The Courtesan Emi of the Kyōki Brothel as Shizuka Gozen (Shizuka Kyōki Emi), from the series Costume Parade of the Shimanouchi District in Osaka (Naniwa Shimanouchi nerimono)
- Date:
- probably 1836
- Medium:
- Woodblock print (nishiki-e); ink and color on paper; vertical ōban
- Source:
- Metropolitan Museum of Art
Description
This circa 1836 [yakusha-e](/glossary/yakusha-e) by Utagawa Yoshikuni (signed under the studio name Jukōdō Yoshikuni) belongs to the series Naniwa Shimanouchi nerimono (Costume Parade of the Shimanouchi District in Osaka), a coordinated Osaka kamigata-e series documenting an annual procession in which the courtesans of the Shimanouchi pleasure district paraded in costumes representing famous female roles from kabuki and classical literature.
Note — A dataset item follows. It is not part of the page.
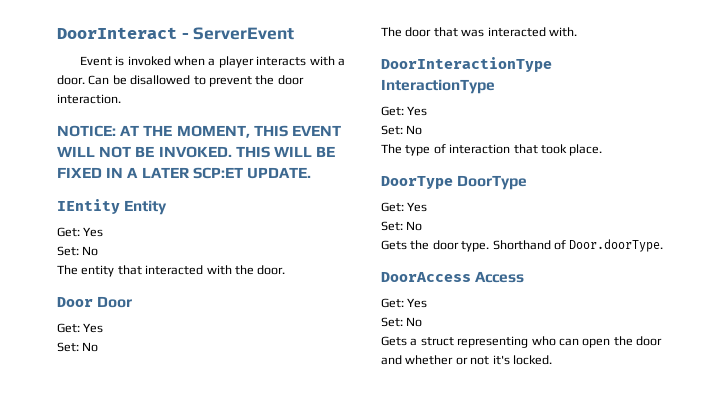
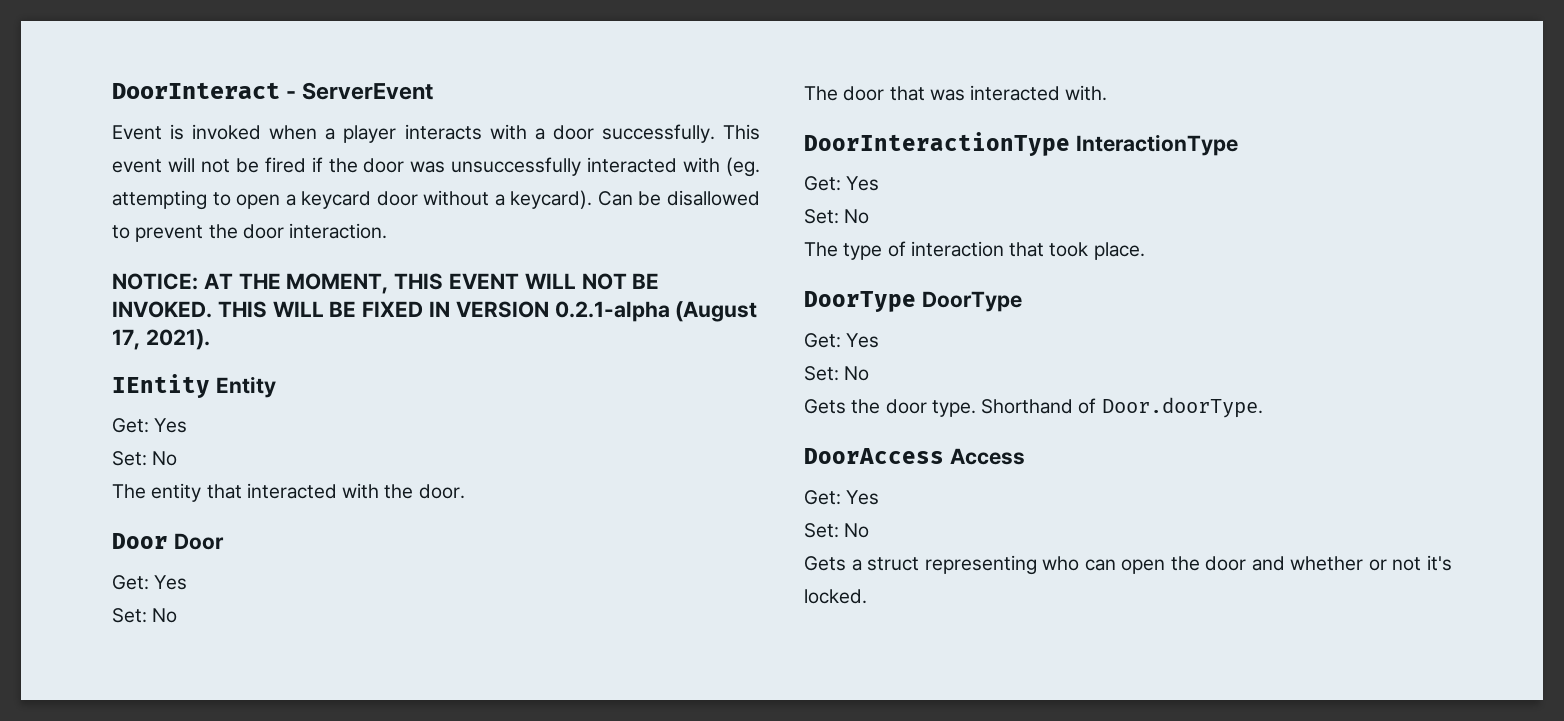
[57,75,85,85] door. -> [552,124,761,143] [112,157,760,177] [112,190,593,210] door successfully. This event will not be fired if the door was unsuccessfully interacted with (eg. attempting to open a keycard door without a keycard).
[127,167,311,179] A LATER SCP:ET UPDATE. -> [455,301,758,322] [112,329,210,350] VERSION 0.2.1-alpha (August 17, 2021).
Held by the Metropolitan Museum of Art (accession 2020.304), the print depicts the courtesan Emi of the Kyōki brothel impersonating the historical heroine Shizuka Gozen, the dancer-mistress of Minamoto no Yoshitsune and one of the most celebrated female figures in Japanese narrative tradition. The conceit of the series, a courtesan portraying a kabuki or literary heroine, layers identities in a way characteristic of Osaka prestige prints: the named pleasure-quarter performer is shown in the role of a stage character who is herself a historical figure. The composition exemplifies the Osaka kamigata-e preference for half-length framing and careful inscription of identity, with the woman's name, her brothel affiliation, and the role she portrays all anchored in the printed cartouches. The print measures approximately 37.8 by 25.7 centimeters as a vertical [oban](/glossary/oban) [nishiki-e](/glossary/nishiki-e) (multi-color woodblock print) executed in ink and color on paper, dimensions consistent with the standard Osaka kamigata-e format he used throughout his mature career. The Met's accession (2020.304) was acquired in a 2020 group that signaled the museum's recognition of Osaka yakusha-e as a school deserving dedicated representation, alongside parallel Hokushū prints of the same period. The Naniwa Shimanouchi nerimono series stands as one of the most ambitious Osaka kamigata-e projects of the late 1830s and demonstrates how the regional school carried the actor-portrait tradition into hybrid genres that blended the worlds of theatre and the pleasure quarter.